_DATA TO USE:_
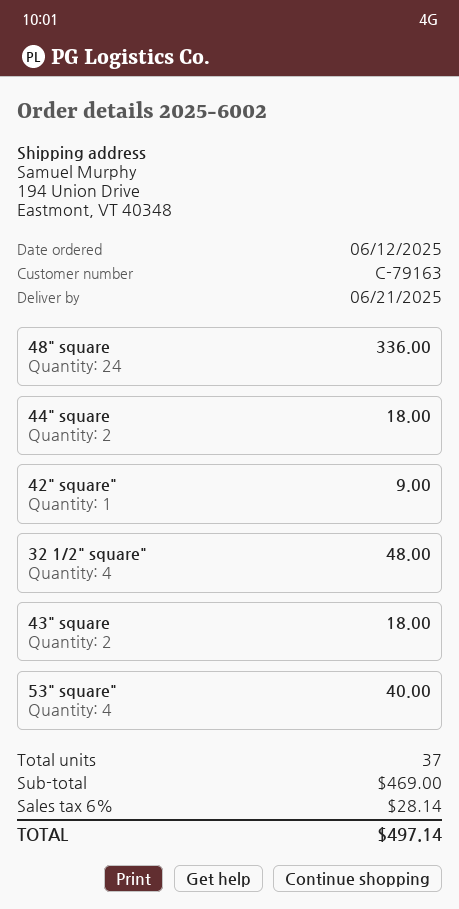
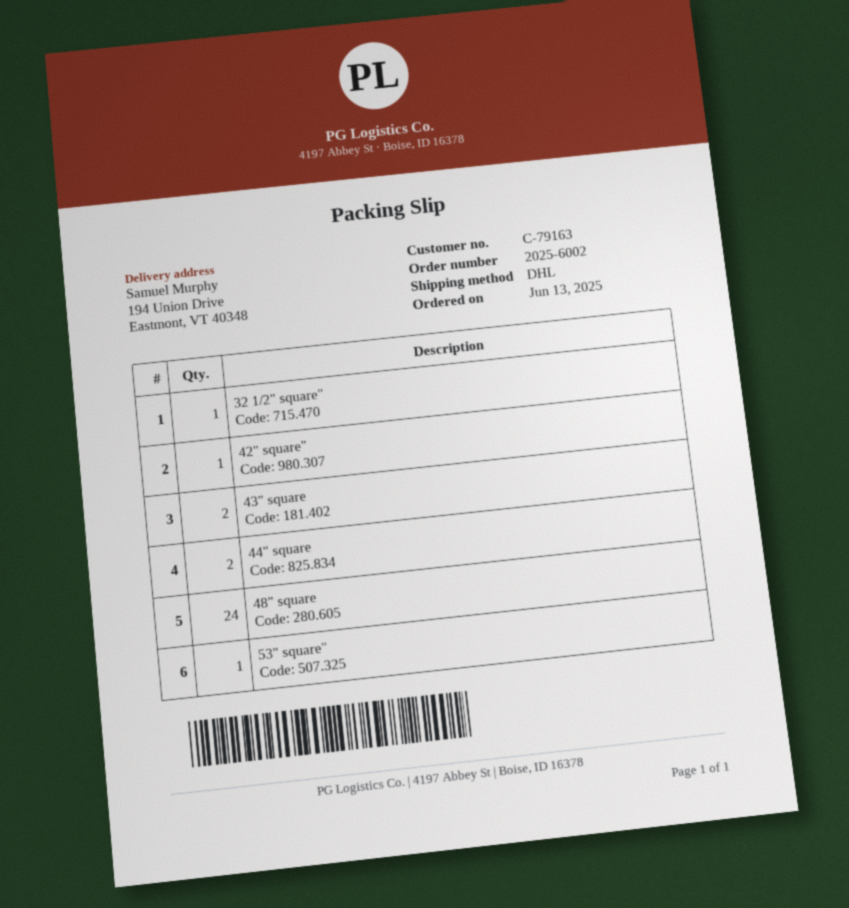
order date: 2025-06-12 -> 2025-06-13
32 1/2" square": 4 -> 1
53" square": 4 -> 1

...

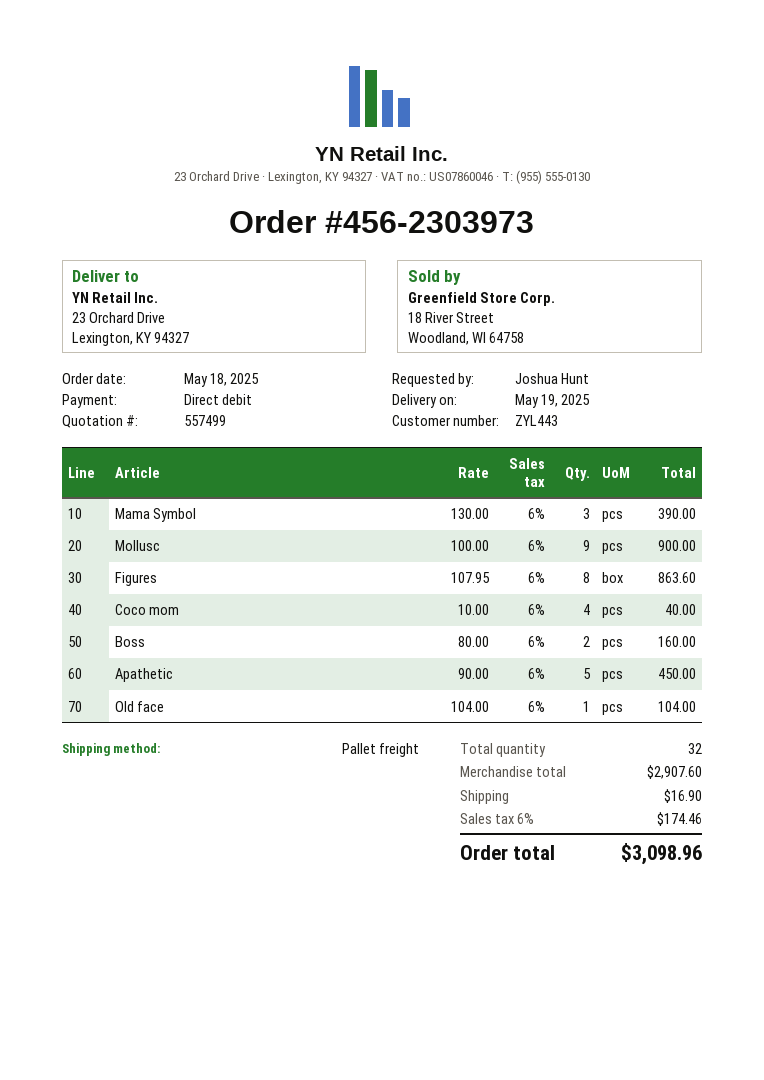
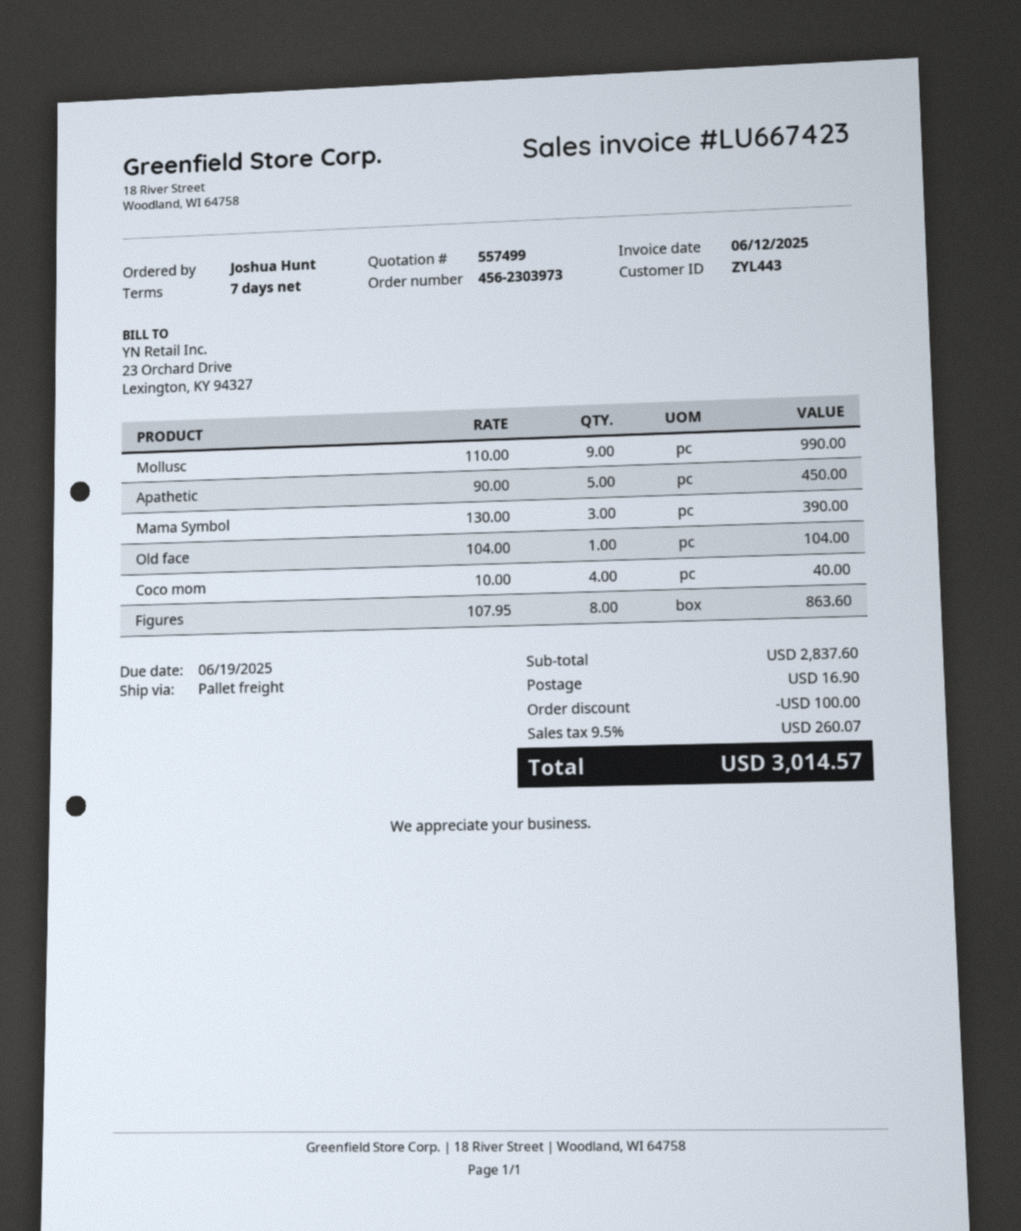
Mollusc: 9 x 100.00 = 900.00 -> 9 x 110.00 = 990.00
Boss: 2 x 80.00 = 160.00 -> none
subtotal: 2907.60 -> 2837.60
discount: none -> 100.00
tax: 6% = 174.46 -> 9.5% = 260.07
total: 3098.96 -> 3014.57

_BRIEF:_
For the word "none", count the lines of the listing that hold it, and reply with the count by itself.

_OUTPUT OF THE EXERCISE:_
2